#### Activity:
Leave the pictures out and reproduce all the entries word for word.

Given data Start Marker

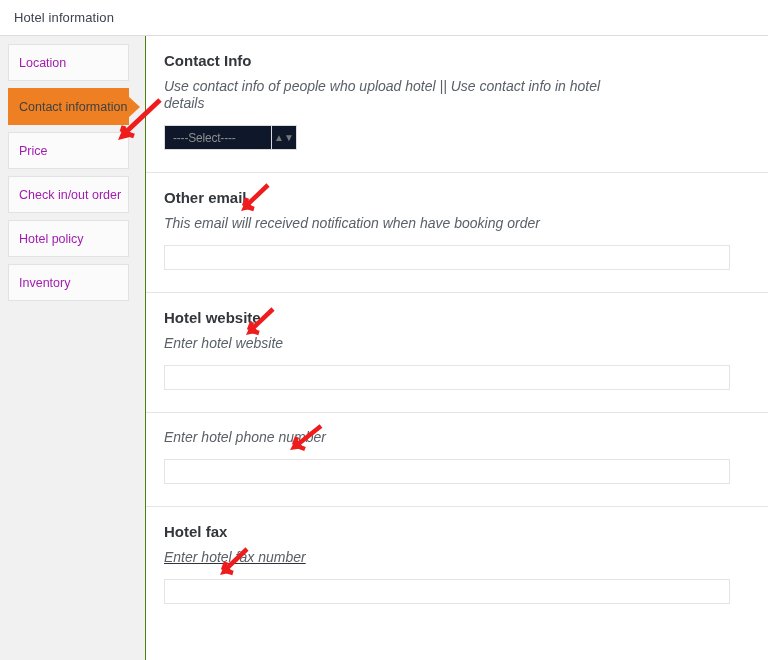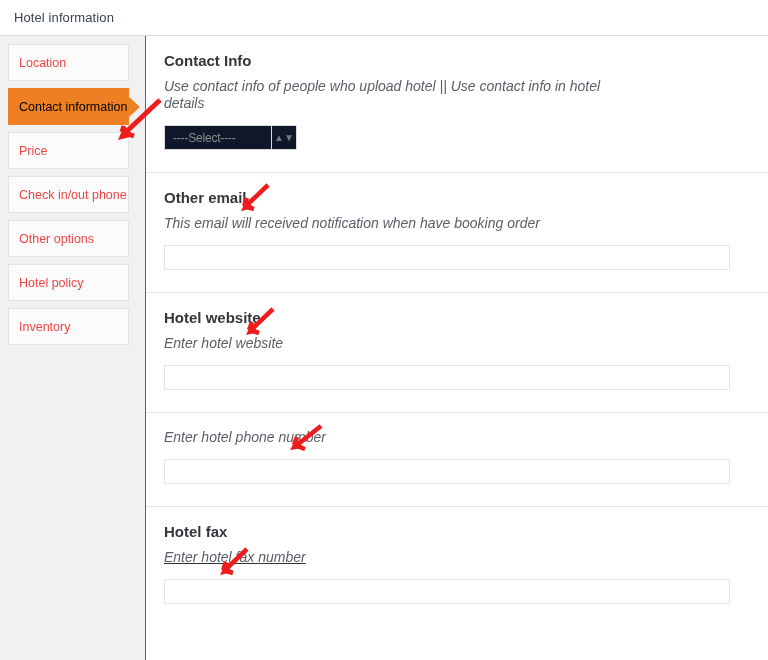--- a/index.html
+++ b/index.html
@@ -53,29 +53,29 @@
   }
   .nav-item {
     margin: 0 16px 7px 8px;
     height: 37px;
     background: #fbfbfb;
     border: 1px solid #e2e2e2;
     display: flex;
     align-items: center;
     padding-left: 10px;
     box-sizing: border-box;
-    color: #ef4444;
+    color: #a21caf;
     font-size: 12.5px;
     cursor: pointer;
     position: relative;
   }
   .nav-item.active {
     background: #ee8023;
     border-color: #ee8023;
-    color: #000000;
+    color: #404040;
   }
   .nav-item.active::after {
     content: "";
     position: absolute;
     right: -12px;
     top: 50%;
     transform: translateY(-50%);
     width: 0;
     height: 0;
     border-top: 11px solid transparent;
@@ -186,24 +186,21 @@
     <div class="nav-item">
       <span>Location</span>
     </div>
     <div class="nav-item active">
       <span>Contact information</span>
     </div>
     <div class="nav-item">
       <span>Price</span>
     </div>
     <div class="nav-item">
-      <span>Check in/out phone</span>
-    </div>
-    <div class="nav-item">
-      <span>Other options</span>
+      <span>Check in/out order</span>
     </div>
     <div class="nav-item">
       <span>Hotel policy</span>
     </div>
     <div class="nav-item">
       <span>Inventory</span>
     </div>
   </div>
 
   <div class="content">

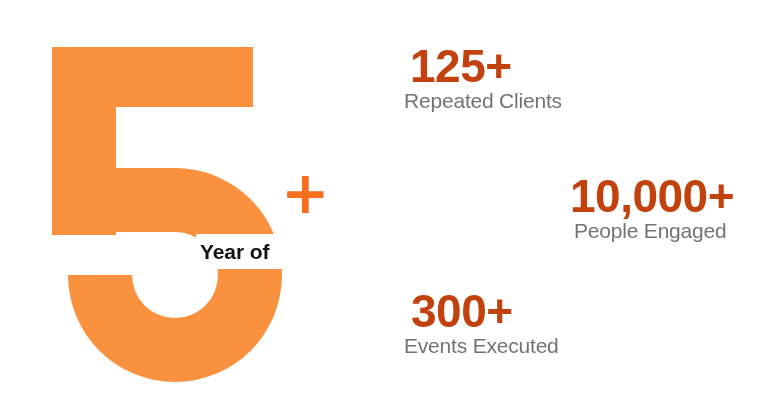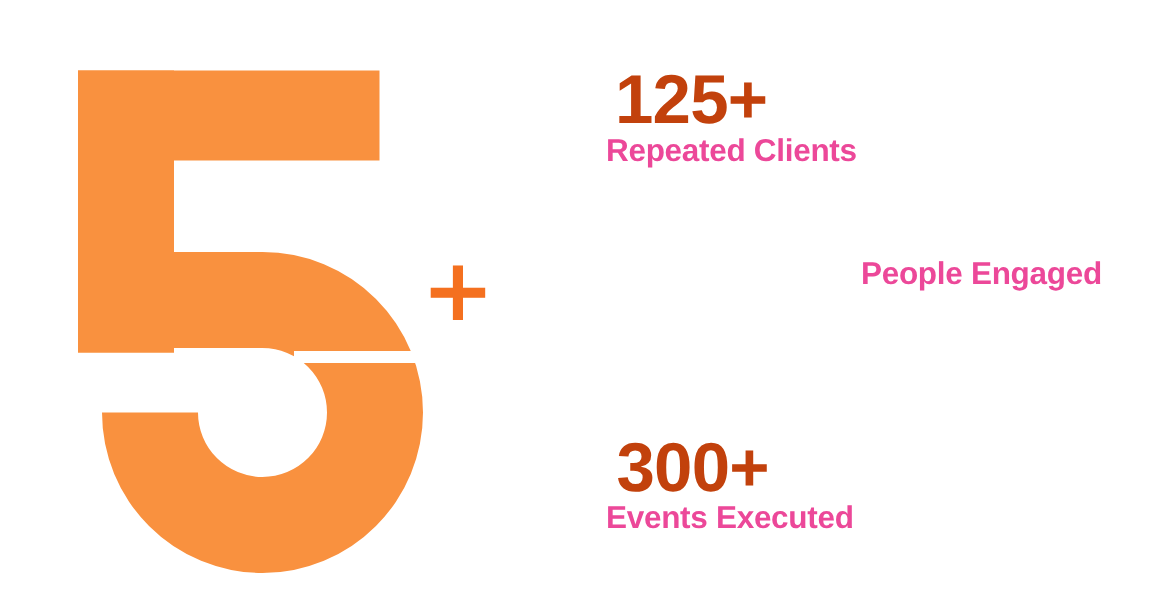--- a/index.html
+++ b/index.html
@@ -81,22 +81,22 @@
   }
   .stat-number {
     display: block;
     color: #c2410c;
     font-weight: 700;
     letter-spacing: -0.5px;
     white-space: nowrap;
   }
   .stat-label {
     display: block;
-    color: #ec4899;
-    font-weight: 700;
+    color: #737373;
+    font-weight: 400;
     letter-spacing: -0.2px;
     white-space: nowrap;
   }
 
   
   .stat-block--clients {
     left: 404px;
     top: 42px;
   }
   .stat-block--clients .stat-number {
@@ -163,29 +163,31 @@
                L 86 212
                L 86 148
                Z" fill="#f9913f"></path>
 
       <rect x="22" y="148" width="64" height="67" fill="#f9913f"></rect>
     </svg>
 
     <div class="hero-plus">+</div>
 
     <div class="hero-caption">
+      <span class="hero-caption-line">Year of</span>
     </div>
   </div>
 
   <div class="stat-block stat-block--clients">
     <span class="stat-number">125+</span>
     <span class="stat-label">Repeated Clients</span>
   </div>
 
   <div class="stat-block stat-block--people">
+    <span class="stat-number">10,000+</span>
     <span class="stat-label">People Engaged</span>
   </div>
 
   <div class="stat-block stat-block--events">
     <span class="stat-number">300+</span>
     <span class="stat-label">Events Executed</span>
   </div>
 
 </div>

Given data End Marker

#### Task solution:
--- a/index.html
+++ b/index.html
@@ -53,29 +53,29 @@
   }
   .nav-item {
     margin: 0 16px 7px 8px;
     height: 37px;
     background: #fbfbfb;
     border: 1px solid #e2e2e2;
     display: flex;
     align-items: center;
     padding-left: 10px;
     box-sizing: border-box;
-    color: #ef4444;
+    color: #a21caf;
     font-size: 12.5px;
     cursor: pointer;
     position: relative;
   }
   .nav-item.active {
     background: #ee8023;
     border-color: #ee8023;
-    color: #000000;
+    color: #404040;
   }
   .nav-item.active::after {
     content: "";
     position: absolute;
     right: -12px;
     top: 50%;
     transform: translateY(-50%);
     width: 0;
     height: 0;
     border-top: 11px solid transparent;
@@ -186,24 +186,21 @@
     <div class="nav-item">
       <span>Location</span>
     </div>
     <div class="nav-item active">
       <span>Contact information</span>
     </div>
     <div class="nav-item">
       <span>Price</span>
     </div>
     <div class="nav-item">
-      <span>Check in/out phone</span>
-    </div>
-    <div class="nav-item">
-      <span>Other options</span>
+      <span>Check in/out order</span>
     </div>
     <div class="nav-item">
       <span>Hotel policy</span>
     </div>
     <div class="nav-item">
       <span>Inventory</span>
     </div>
   </div>
 
   <div class="content">

--- a/index.html
+++ b/index.html
@@ -81,22 +81,22 @@
   }
   .stat-number {
     display: block;
     color: #c2410c;
     font-weight: 700;
     letter-spacing: -0.5px;
     white-space: nowrap;
   }
   .stat-label {
     display: block;
-    color: #ec4899;
-    font-weight: 700;
+    color: #737373;
+    font-weight: 400;
     letter-spacing: -0.2px;
     white-space: nowrap;
   }
 
   
   .stat-block--clients {
     left: 404px;
     top: 42px;
   }
   .stat-block--clients .stat-number {
@@ -163,29 +163,31 @@
                L 86 212
                L 86 148
                Z" fill="#f9913f"></path>
 
       <rect x="22" y="148" width="64" height="67" fill="#f9913f"></rect>
     </svg>
 
     <div class="hero-plus">+</div>
 
     <div class="hero-caption">
+      <span class="hero-caption-line">Year of</span>
     </div>
   </div>
 
   <div class="stat-block stat-block--clients">
     <span class="stat-number">125+</span>
     <span class="stat-label">Repeated Clients</span>
   </div>
 
   <div class="stat-block stat-block--people">
+    <span class="stat-number">10,000+</span>
     <span class="stat-label">People Engaged</span>
   </div>
 
   <div class="stat-block stat-block--events">
     <span class="stat-number">300+</span>
     <span class="stat-label">Events Executed</span>
   </div>
 
 </div>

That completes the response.